Women "in the know" were also known as the vǫlur, tietäjä, seiðkonur, vísendakona, vǫlva, seiðkona, seiðr, noita, cailleach,  emjas'kis' or noaidi.


  1. All the Finns I know are either Swedes but proud to be Finns or Karelians who are most definitely not Russian. Stalin hated them so much for defeating four Soviet armies that he abolished the Karelian SSSR and so their number dropped from 16 to 15. They stole 1O% of Finland and destroyed Karelia in revenge. They in turned moved here to Sault Ste Marie and Thunder Bay.
    From them I learned about potkku kelku kick sleigh and wife stealing and sauna and piirkkala a wonderful rye cookie but not sweet.
    When I went smelt fishing stocky women in rubber boots said disparagingly eksi keksi kala as they were getting not a bucketful but only one or two fish which I immediately understood egy két hal.
    An old Finn cooked up a bunch of badly smoked fish and I was trying to get a gavage tube down his throat when his grandson said nyele veszi which I also understood as nyeld a vizet ie drink.
    So nobody can tell me that the Finno Ugric theory is dead.
    Yet I cannot say that I understand any Sumerian or Etruscan phrase without prompting. Nor Turk.
    I heard a strange language which I couldn't place nor catch any phrases.
    These male smelt fishermen turned out to be Friulian. I couldn't find a trace of Villanovan nor Etruscan. Not that I know any.

  2. Fascinating, Algohun. Thank you for sharing this.

  3. The Anglo-Saxon word dis for a bunch of flax on the stæf is still known in Germany. In the Saxon Harz territory, in the village of Zilly formerly has been said: “At Sylvester (New Year's Day) it is not allowed to spin, otherwise Fru (lady, woman) Frieseke (originally goddess Frig, Freja) comes and she does something with the Dieseke (= Dieße - the Low German word for a bunch of flax)”.
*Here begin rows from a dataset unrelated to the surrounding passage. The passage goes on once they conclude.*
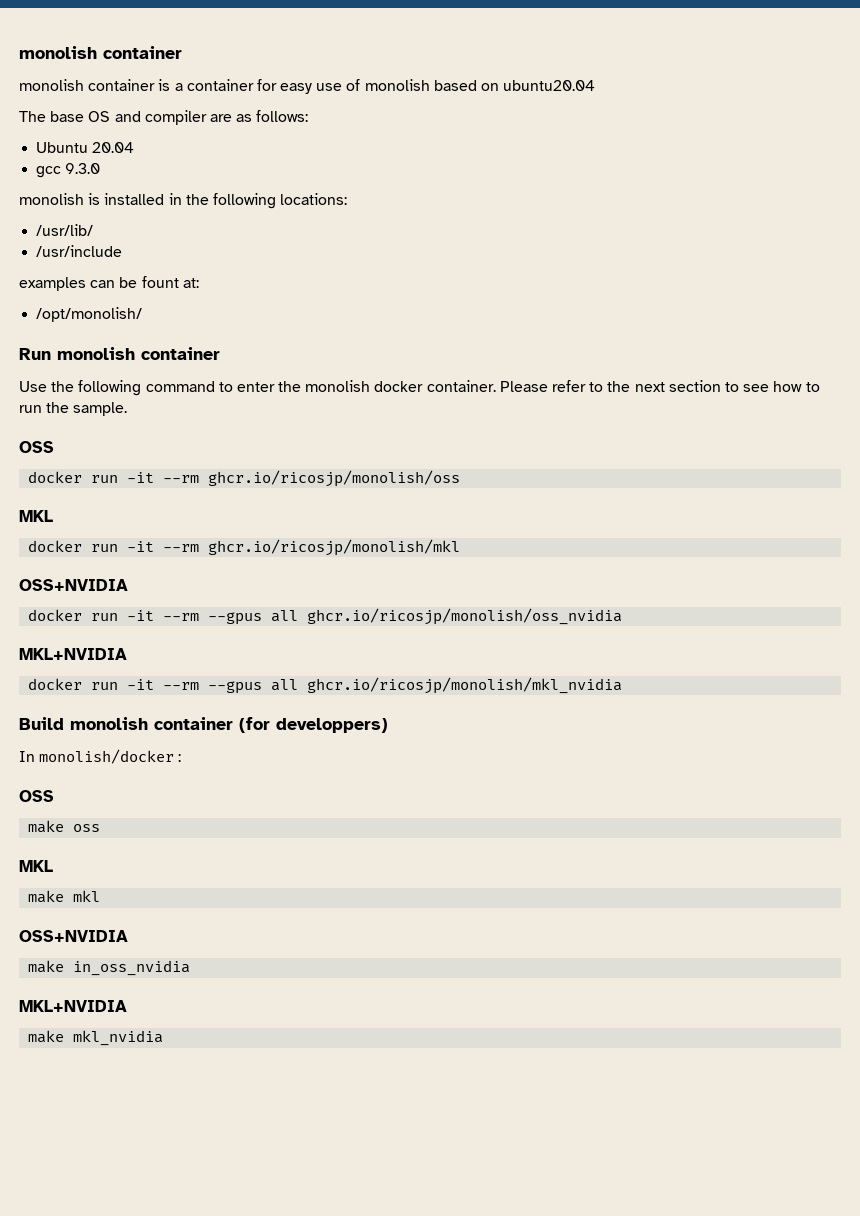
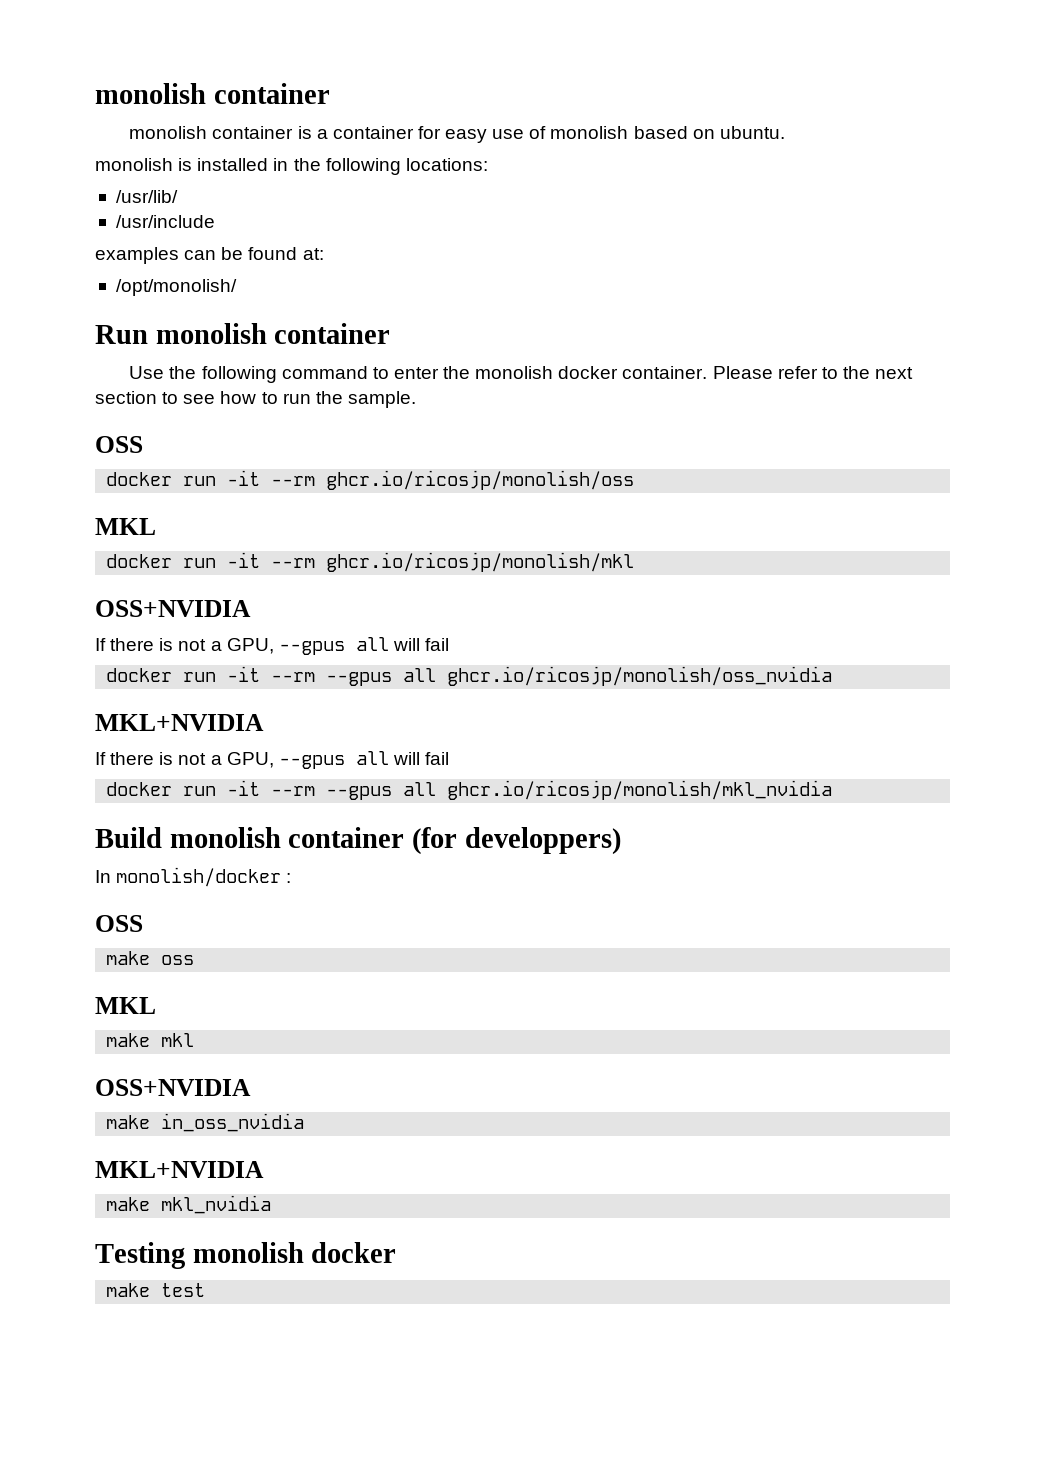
- monolish container is a container for easy use of monolish based on ubuntu20.04
- The base OS and compiler are as follows:
- Ubuntu 20.04
- gcc 9.3.0
+ monolish container is a container for easy use of monolish based on ubuntu.
- examples can be fount at:
+ examples can be found at:
  docker run -it --rm ghcr.io/ricosjp/monolish/mkl
  OSS+NVIDIA
+ If there is not a GPU, --gpus all will fail
  docker run -it --rm --gpus all ghcr.io/ricosjp/monolish/oss_nvidia
  MKL+NVIDIA
+ If there is not a GPU, --gpus all will fail
+ Testing monolish docker
+ make test

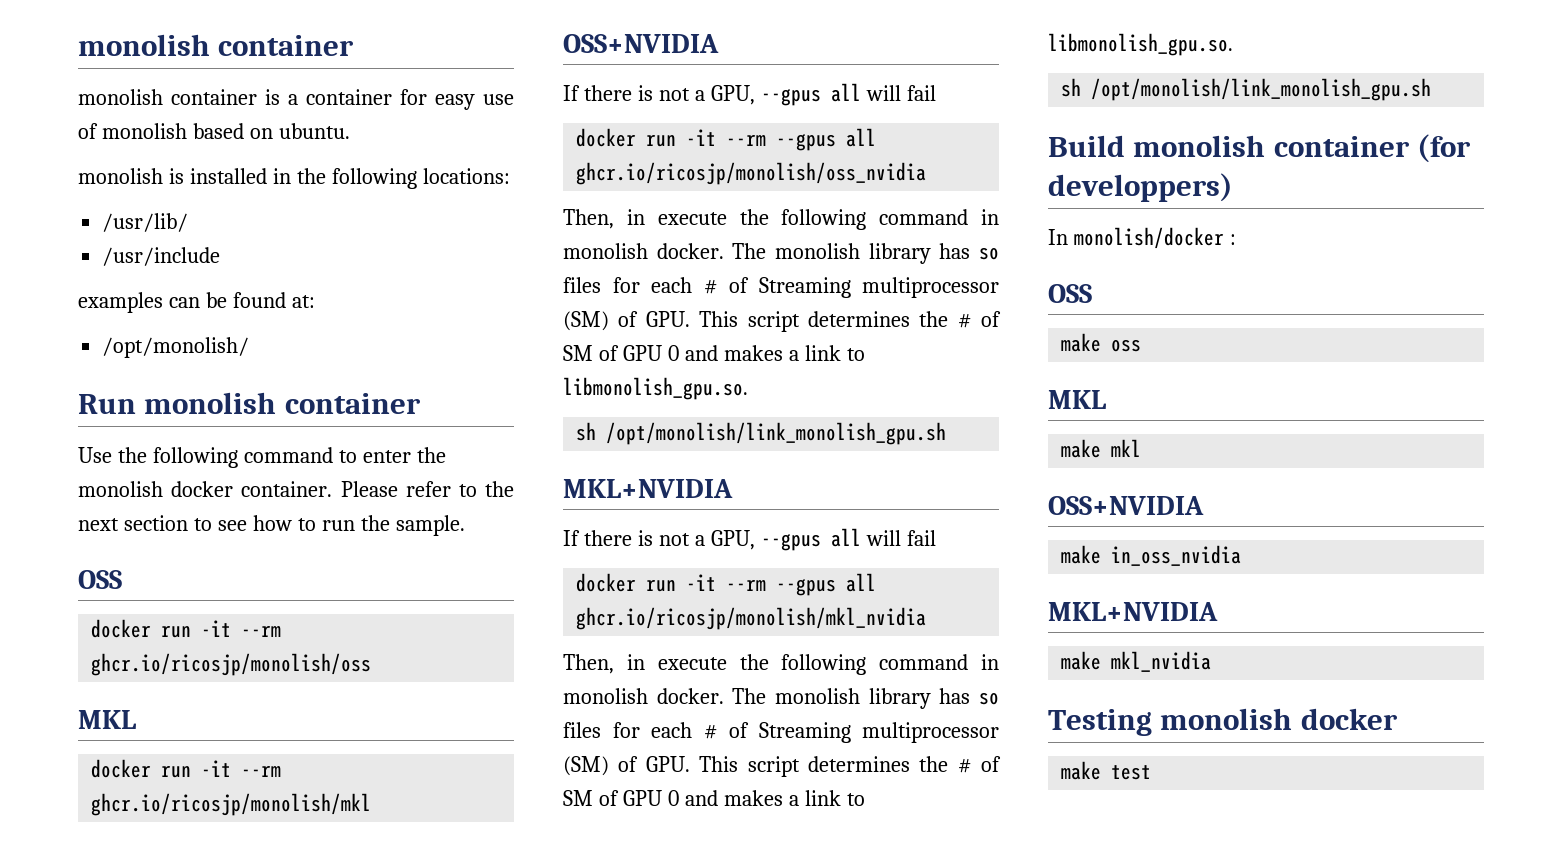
  docker run -it --rm --gpus all ghcr.io/ricosjp/monolish/oss_nvidia
+ Then, in execute the following command in monolish docker. The monolish library has so files for each # of Streaming multiprocessor (SM) of GPU. This script determines the # of SM of GPU 0 and makes a link to libmonolish_gpu.so.
+ sh /opt/monolish/link_monolish_gpu.sh
  docker run -it --rm --gpus all ghcr.io/ricosjp/monolish/mkl_nvidia
+ Then, in execute the following command in monolish docker. The monolish library has so files for each # of Streaming multiprocessor (SM) of GPU. This script determines the # of SM of GPU 0 and makes a link to libmonolish_gpu.so.
+ sh /opt/monolish/link_monolish_gpu.sh

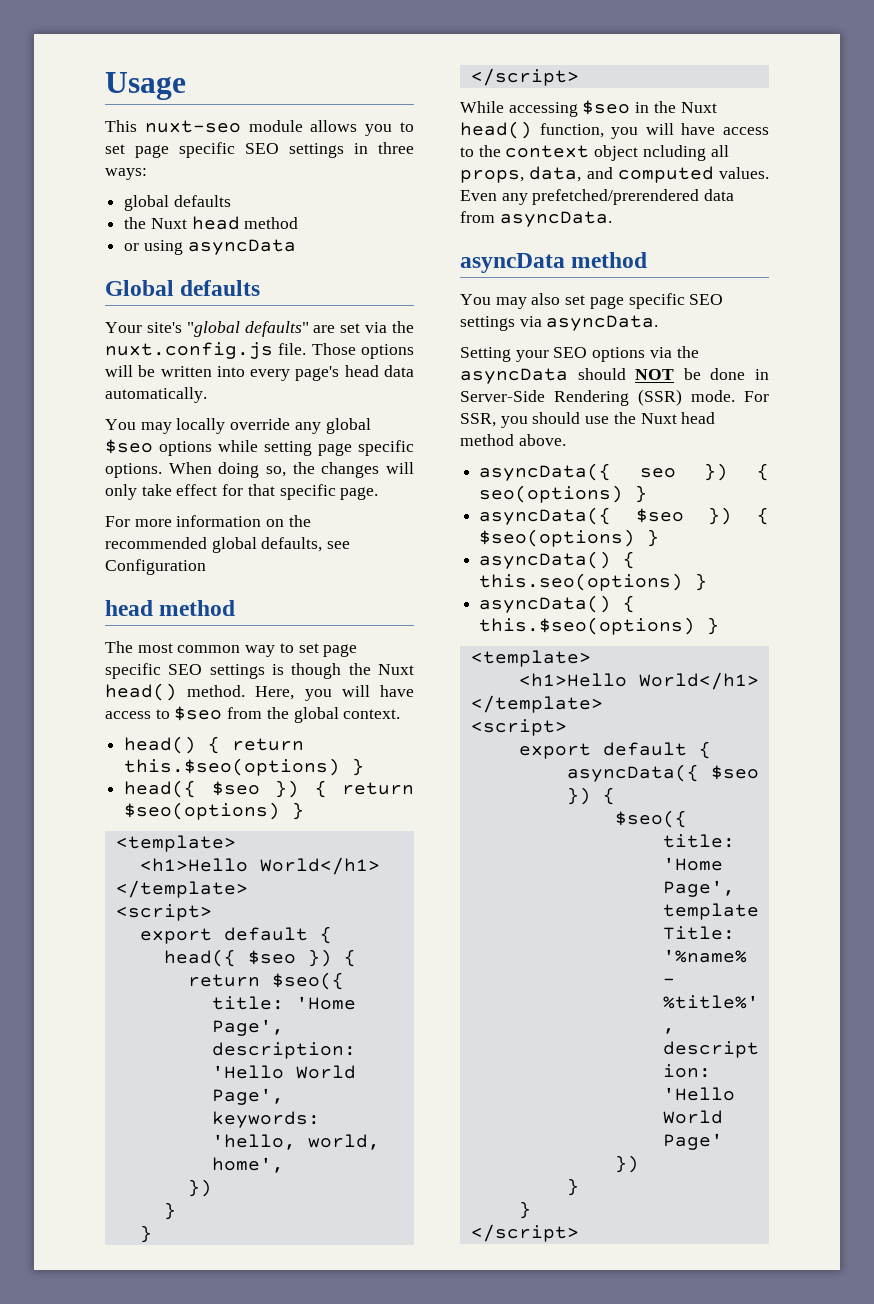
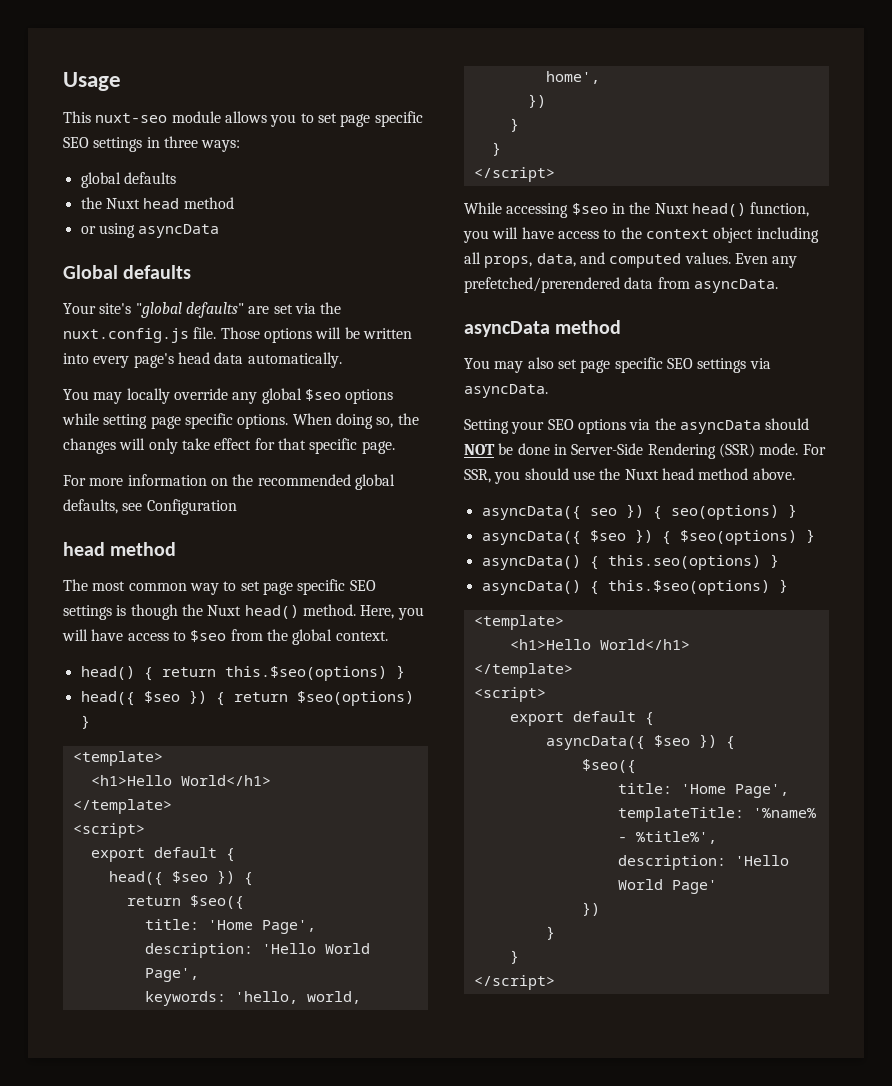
- While accessing $seo in the Nuxt head() function, you will have access to the context object ncluding all props, data, and computed values.
+ While accessing $seo in the Nuxt head() function, you will have access to the context object including all props, data, and computed values.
  4. The Anglo-saxon word dis for a bunch of flax on the stæf is still known in Germany. In the Saxon Harz territory, in the village of Zilly formerly has been said: “At Sylvester (New Year's Day) it is not allowed to spin, otherwise Fru (lady, woman) Frieseke (originally goddess Frig, Frija) comes and she does something with the Dieseke (= Dieße - the Low German word for a bunch of flax)”.